Mind you, when I say Mid-Wife Crisis, I mean the middle-of-married-life kind, not the kind where you go to Yale to learn how to legally brandish a birthing stool. As one girlfriend remarked, it's the age of rage—a period of high irritation that lasts roughly one to two decades. As a colleague e-mailed me, it's the simmering underbelly of resentment, the 600-pound mosquito in the room. At a juncture where we thought we should have unearthed some modicum of certainty, we are turning into the Clash. If I go will there be trouble? If I stay will it be double? Should I stay or should I go?

Our mothers knew better than to ponder such questions, at least not out loud in front of God and the hairdresser. They deliberately waited to reach the last straw until their children were grown and the house was paid for. At 25, they were ladies with lady clothes and lady hairdos—bona fide adults, the astronauts' wives. By 40, they were relics.

But we, we with our 21st-century access to youth captured in a gleaming Mason jar with a pinked square of gingham rubber-banded over the top, we are still visually tolerable if not downright irresistible when we're 30 or 35 or 40. If you believe the fashion magazines—which I devoutly do—even 50- and 60-year-olds are (lick finger, touch to imaginary surface, make sizzle noise) pretty hot tickets.

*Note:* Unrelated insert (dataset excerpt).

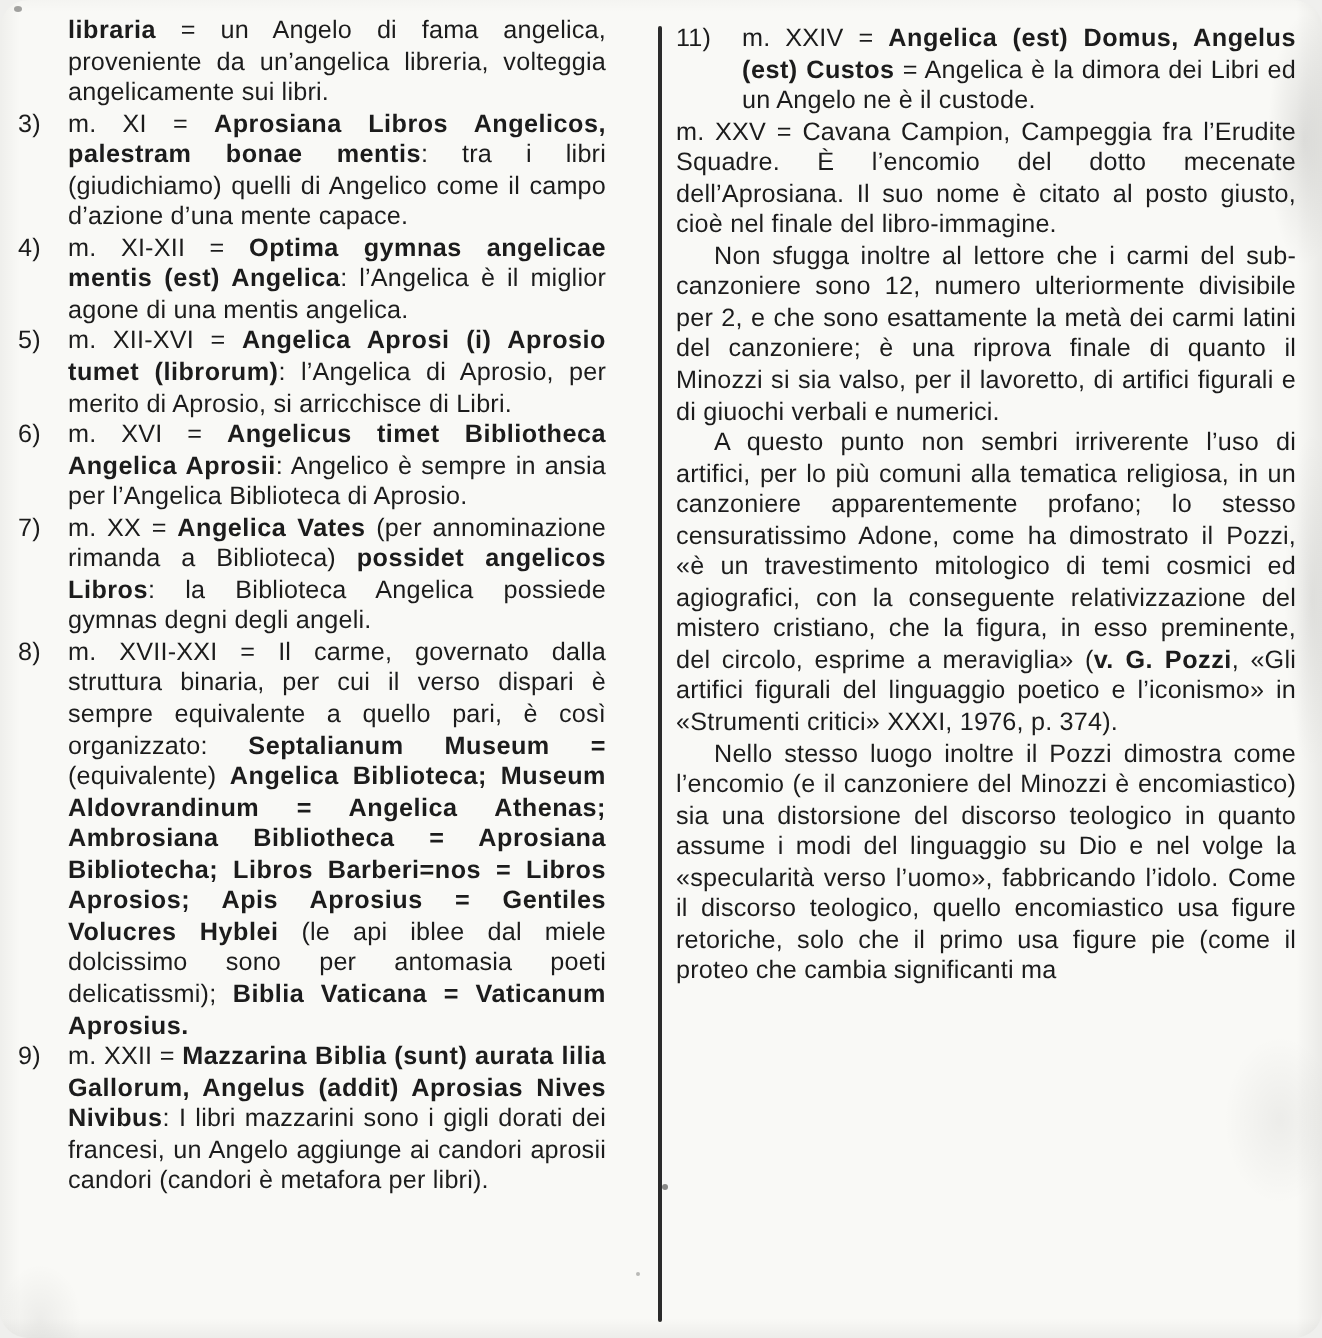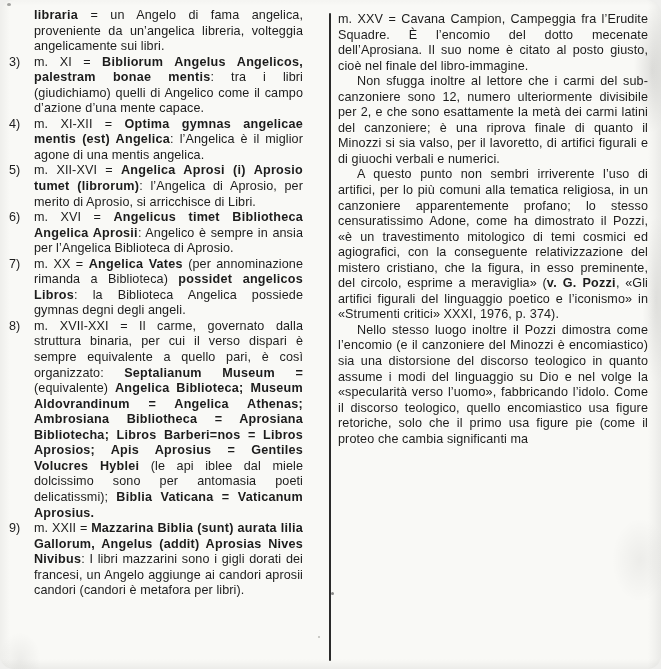"11)" div.item { html: none -> <div> <span>11)</span> <div><span>m. XXIV = </span><span>Angelica (est) Domus, Angelus (est) Custos</span><span> = Angelica è la dimora dei Libri ed un Angelo ne è il custode.</span></div> </div> }
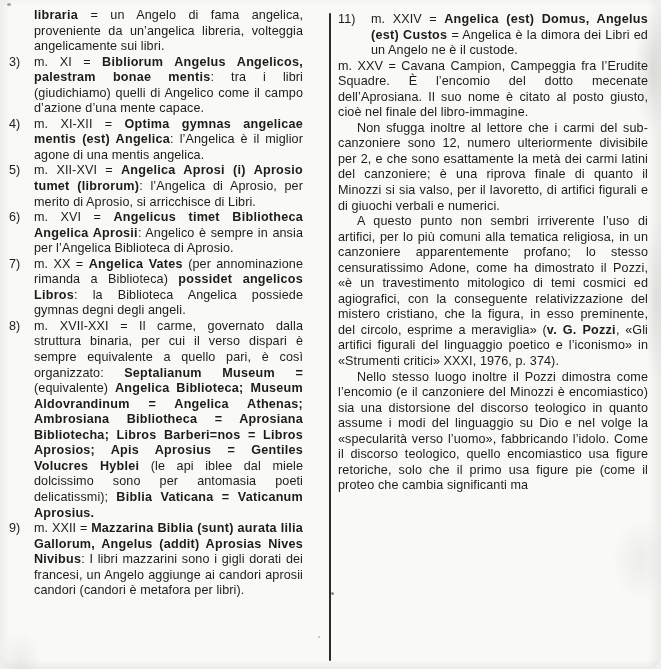"Bibliorum Angelus Angelicos, palestram" span.b { text: Bibliorum Angelus -> Aprosiana Libros }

We are also tickets with jobs and disposable income. If we jump ship now, we're still attractive prospects who may have another shot at happiness. There's just that tricky wicket of determining whether eternal comfort resides in the tried-and-true or whether the untried will be truer.

Our mothers, so old too young, believed that marriage was the best they could get. We, the children of mothers who settled (or were punished for not settling), wonder: Is this as good as it gets?

Our mothers feared being left alone. We crave time alone. Alone-time is the new heroin.

"What are we doing here?"

We were groomed to think bigger and better—achievement was our birthright—so it's small surprise that our marriages are more freighted. Marriage and its cruel cohort, fidelity, are a lot to expect from anyone, much less from swift-flying us. Would we agree to wear the same eyeshadow or eat in the same restaurant every day for a lifetime? Nay, cry the villagers, the echo answers nay. We believe in our superhood. We count on it.

So, did our feminist foremothers set us up for failure? Or were they just trying to empower us so that we wouldn't buy into the notion of having to be a better better half?

Either way, many of us semi–bought into it. As the tail end of the baby boomers/mavericks of Gen X, we still had one foot in the Good Girl pond, or at least the wet footprints leading out of it. In the beginning, we felt obliged to join the race to have it all; being married was an integral part of the contest and heaven forfend we should be disqualified.

Flash-forward to ten years later, when we discover that we can get it all but whose harebrained scheme was this anyway? We can get jobs, get pregnant, get it done. We can try—with varying levels of success—to get sleep, get fit, get control, and get those important Me-moments where one keeps a journal with thought-provoking lists that go "I'm a woman first, a mother second, a laundress third." We get upset, we get over it. What we don't always get is: Why.